■ EXERCISE DESCRIPTION
From the first line to the last, write out the records exactly, leaving out images.

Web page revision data
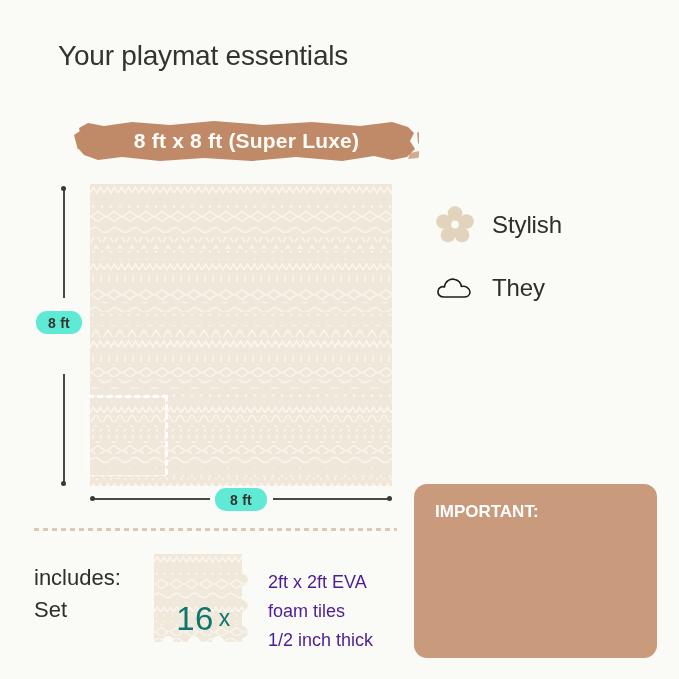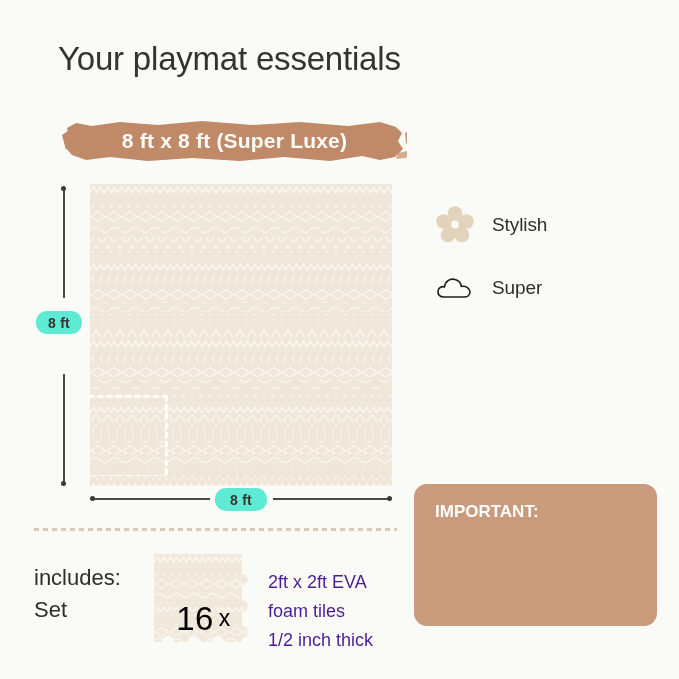"Your playmat essentials" .page-title { font-size: 33px -> 28px }
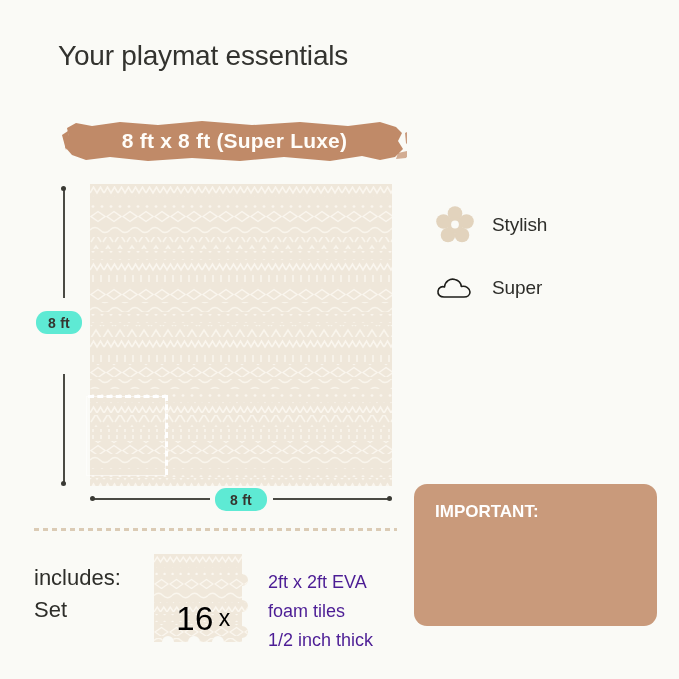"8 ft x 8 ft" .banner { left: 62px -> 74px }
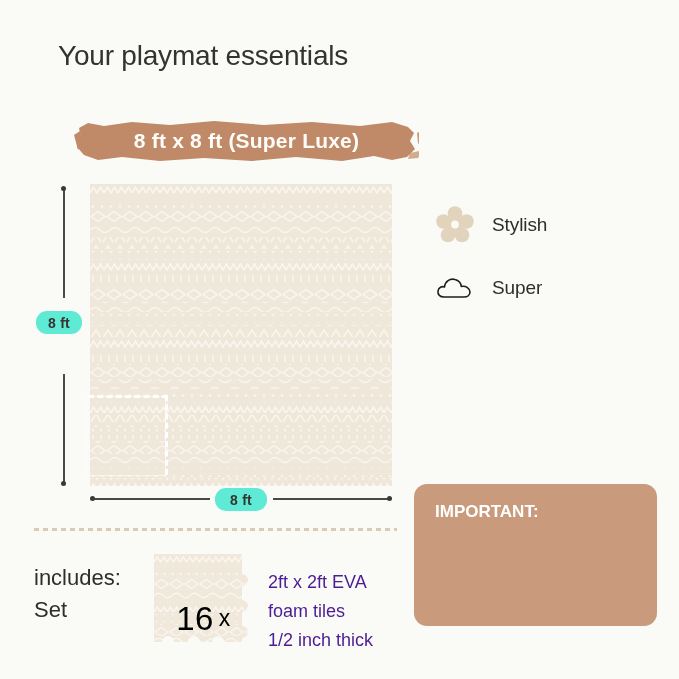"Stylish" .feature-label { font-size: 19px -> 24px }
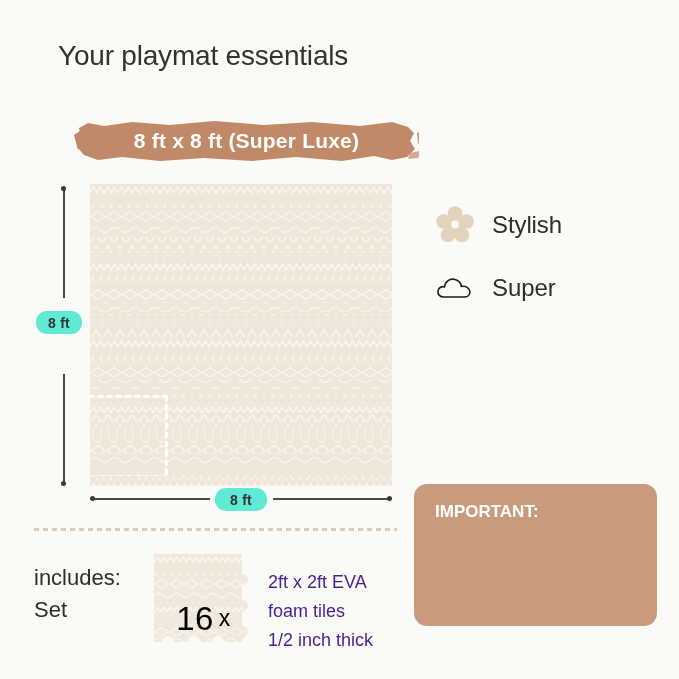"Super" span.feature-label { text: Super -> They }
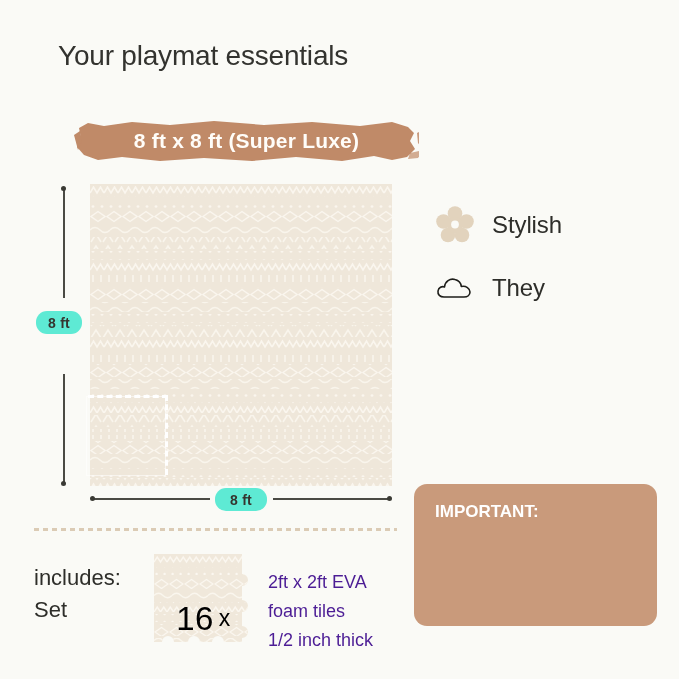"IMPORTANT:" .important-box { height: 142px -> 174px }
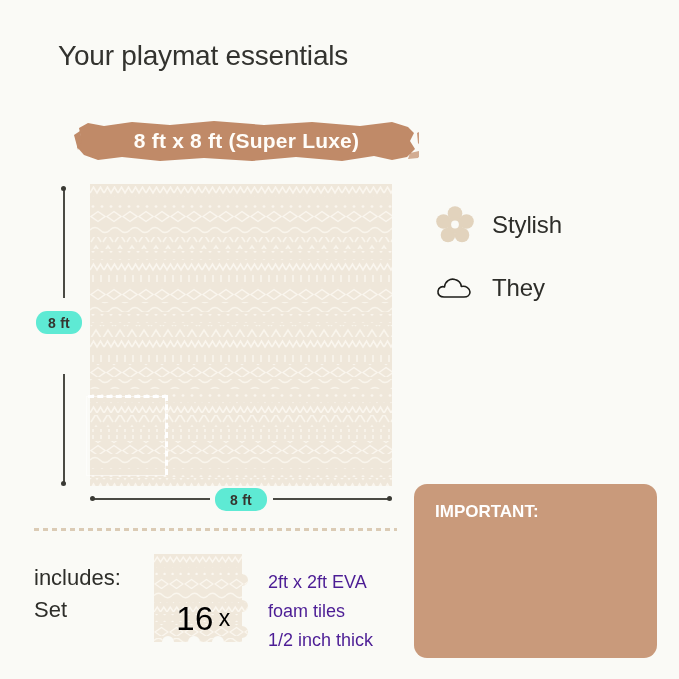"16" .swatch-count { color: #000000 -> #0f766e }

■ SOLVED PROBLEM
"Your playmat essentials" .page-title { font-size: 33px -> 28px }
"8 ft x 8 ft" .banner { left: 62px -> 74px }
"Stylish" .feature-label { font-size: 19px -> 24px }
"Super" span.feature-label { text: Super -> They }
"IMPORTANT:" .important-box { height: 142px -> 174px }
"16" .swatch-count { color: #000000 -> #0f766e }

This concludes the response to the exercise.